Georgia Ray Miller is a blues goddess in hiding, a woman who sings in a wedding/convention band and dreams of someday being able to reveal the blues goddess she knows is inside. Georgia loves the blues, and knows it – although she’s just beginning to live it. She resides in a rambling house in New Orleans, a former brother reputed to be haunted by a murdered whore. The ghost confines herself to slamming doors if one of the house’s occupants is making a mistake in love. The doors start slamming when Georgia becomes romantically involved with several different guys.
28-year-old Georgia Ray is multi-ethnic and has always felt out of place in her world, as much because of her need to sing as anything else. Her father walked out on Georgia and her mother, leaving only his record collection and love of the blues behind.
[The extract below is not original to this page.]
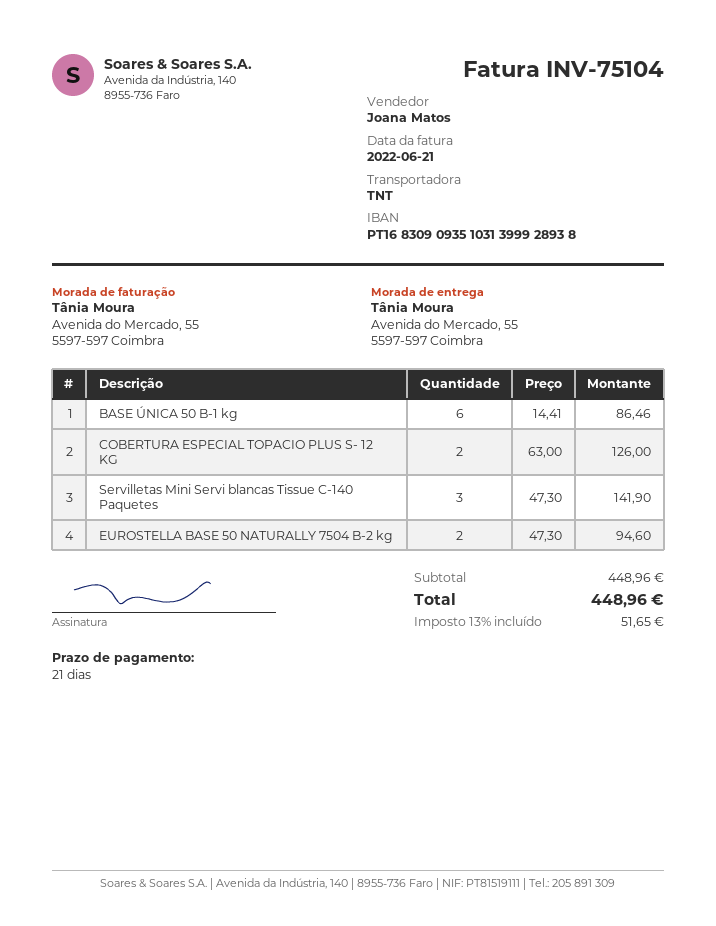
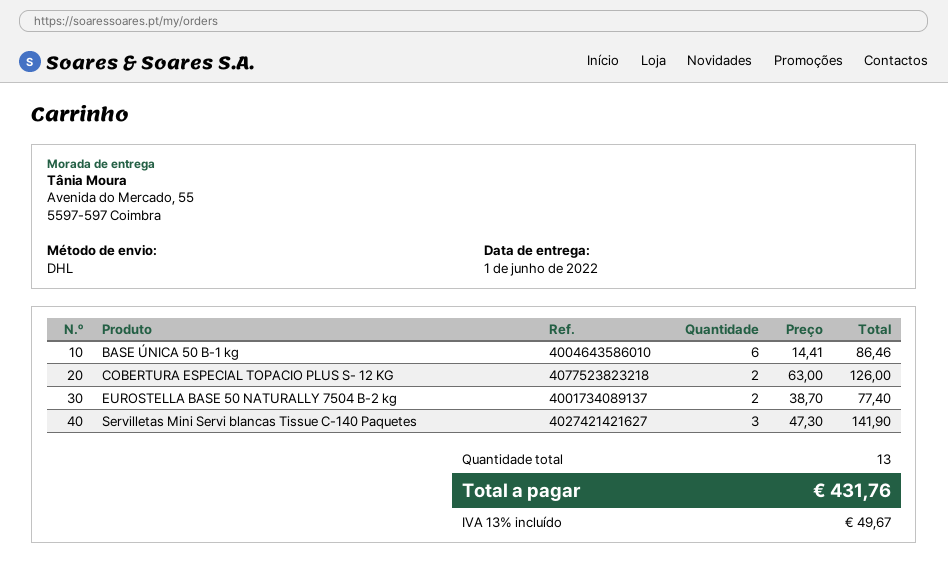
shipping method: TNT -> DHL
EUROSTELLA BASE 50 NATURALLY 7504 B-2 kg: 2 x 47.30 = 94.60 -> 2 x 38.70 = 77.40
tax: 13% = 51.65 -> 13% = 49.67
total: 448.96 -> 431.76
Her mother dedicated herself to curbing her daughter’s wild side, but when she died of cancer, Georgia moved in with her grandmother Nan, a stereotypical New Orleans wild spirit who makes jamabalaya every Sunday and encourages her granddaughter to follow her heart. Since the house is so large, Nan allows any and all of Georgia’s friends to move in (titling the house the “Heartbreak Hotel”) whenever they are unlucky in love. As the novel begins, Georgia’s best friend and drag queen Dominique is in residence and Jack, one of her bandmates, moves in shortly thereafter.
When she discovers the diary of Honey Walker, Nan’s sister and her own great-aunt, Georgia begins to look into her own life, realizing it is not what she wants. Honey also had dreams of being a blues goddess and did, in fact, find the love of her life, only to have it all fall apart. Georgia finds strength and inspiration in her relative’s diary and it is a clever device to showcase Georgia’s own story.
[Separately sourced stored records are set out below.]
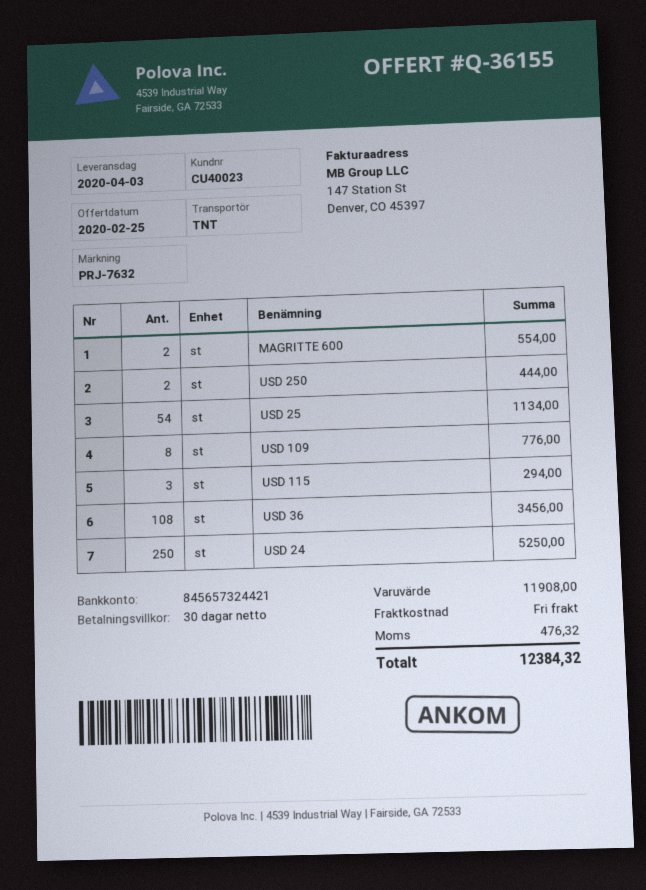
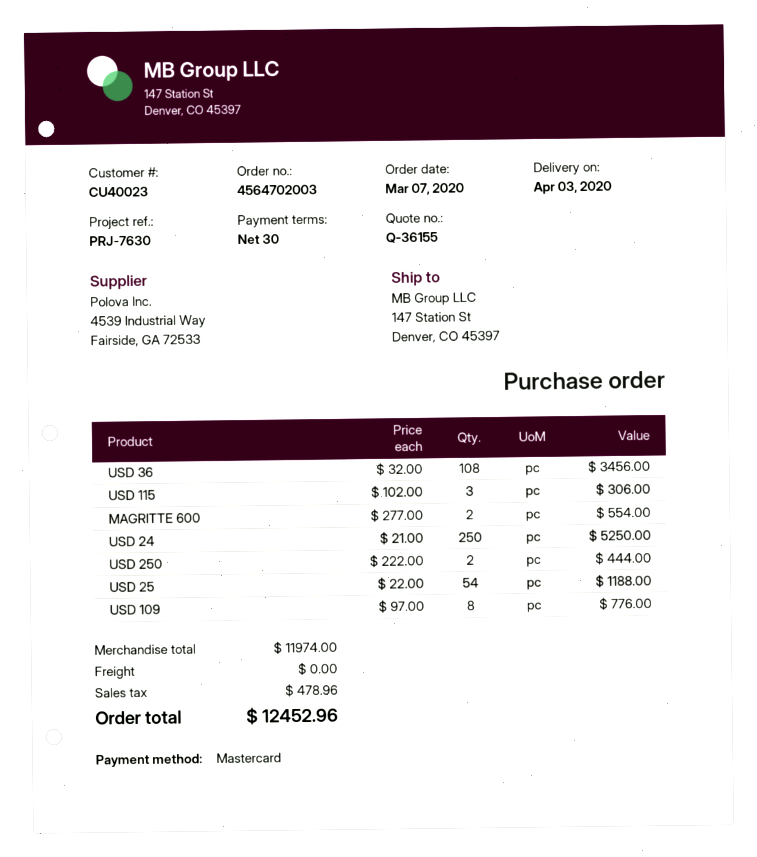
reference: PRJ-7632 -> PRJ-7630
USD 25: 54 for 1134.00 -> 54 for 1188.00
USD 115: 3 for 294.00 -> 3 for 306.00
subtotal: 11908.00 -> 11974.00
tax: 476.32 -> 478.96
total: 12384.32 -> 12452.96

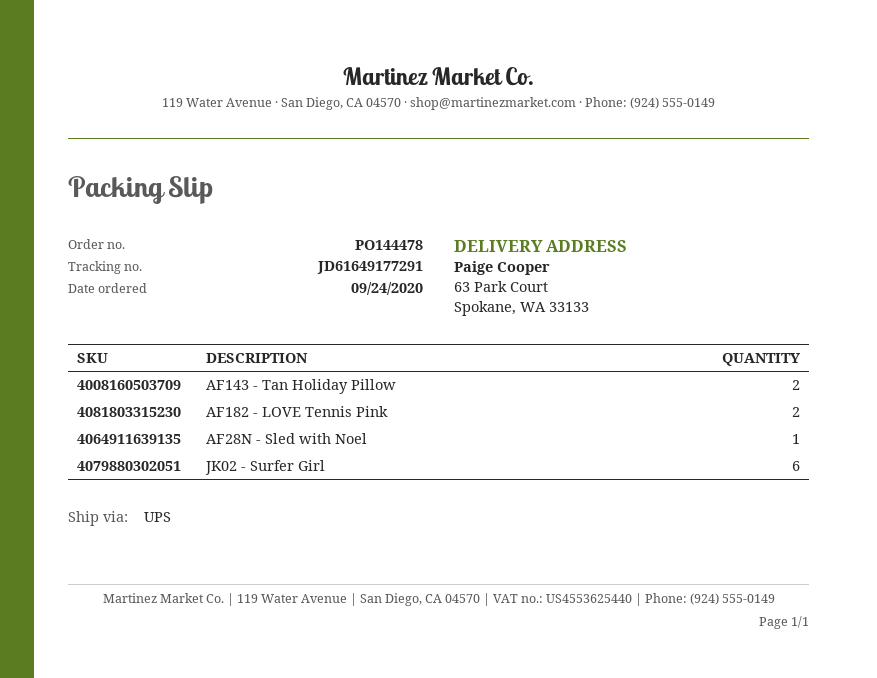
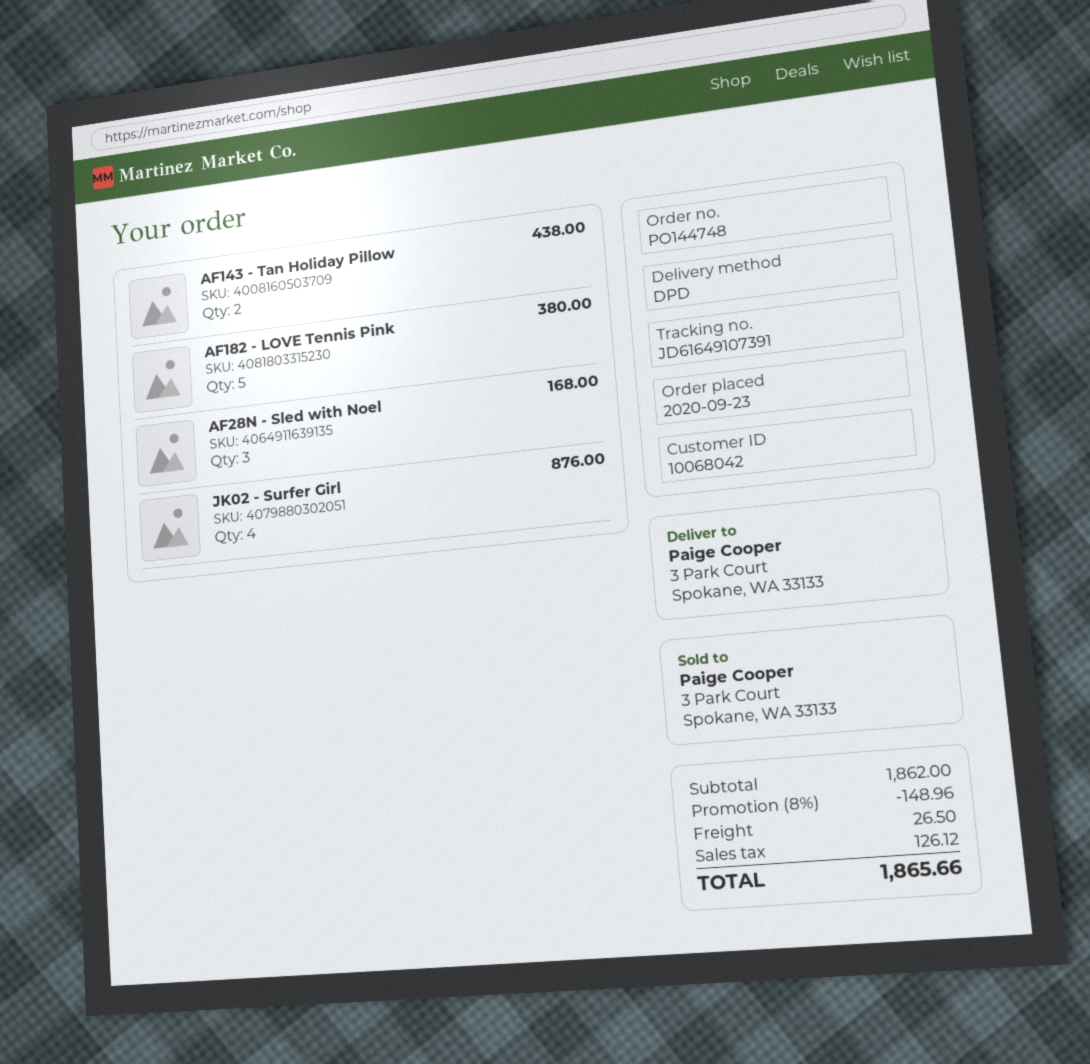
order number: PO144478 -> PO144748
order date: 2020-09-24 -> 2020-09-23
shipping method: UPS -> DPD
tracking number: JD61649177291 -> JD61649107391
ship to: 63 Park Court, Spokane, WA 33133 -> 3 Park Court, Spokane, WA 33133
AF182 - LOVE Tennis Pink: 2 -> 5
AF28N - Sled with Noel: 1 -> 3
JK02 - Surfer Girl: 6 -> 4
Georgia chafes at the restrictions of singing in a wedding band, but lacks the initiative to go it on her own. She is comfortable living with Nan, tearing around town ripping panty hose, and hosting those Sunday night dinners for her extended family. Her friendship with an old bluesman who encourages her in her dreams of singing the blues rather than Abba, leads Georgia to believe she might be able to make such a huge change in her life. As she moves towards her life change, she makes a few romantic mistakes that teach her what she is not looking for, and it makes her mature from a whimsical, constantly late wild child to someone who has suffered – in other words, someone who understands the blues.
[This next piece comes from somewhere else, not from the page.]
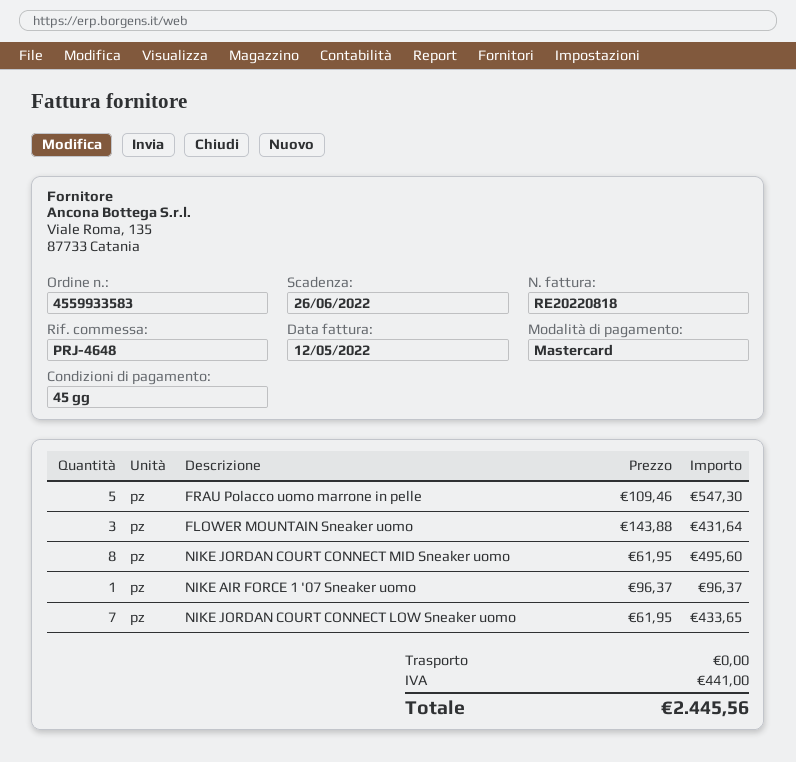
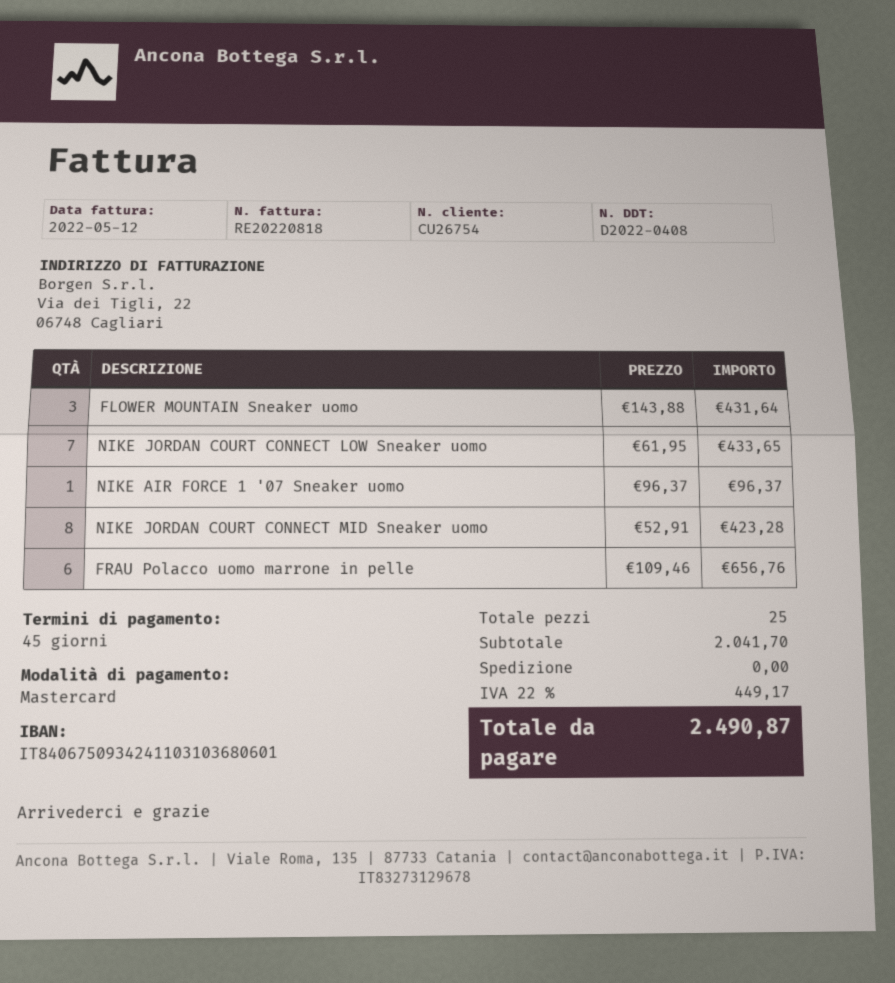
FRAU Polacco uomo marrone in pelle: 5 x 109.46 = 547.30 -> 6 x 109.46 = 656.76
NIKE JORDAN COURT CONNECT MID Sneaker uomo: 8 x 61.95 = 495.60 -> 8 x 52.91 = 423.28
tax: 441.00 -> 449.17
total: 2445.56 -> 2490.87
After a few of these wake-up calls, Georgia discovers what it is she wants, both personally and professionally, and she goes for it. Along the way her various friends (an overshadowed best friend with a penchant for crazy hair colors; a drag queen who refuses to be in the closet; the old bluesman; and members of her band) also find some measure of happiness, and it is a surprisingly satisfying ending. Although Orloff includes some standard chick lit characters and plot devices, Georgia Ray herself is so much fun it is easy to overlook some of the more formulaic elements.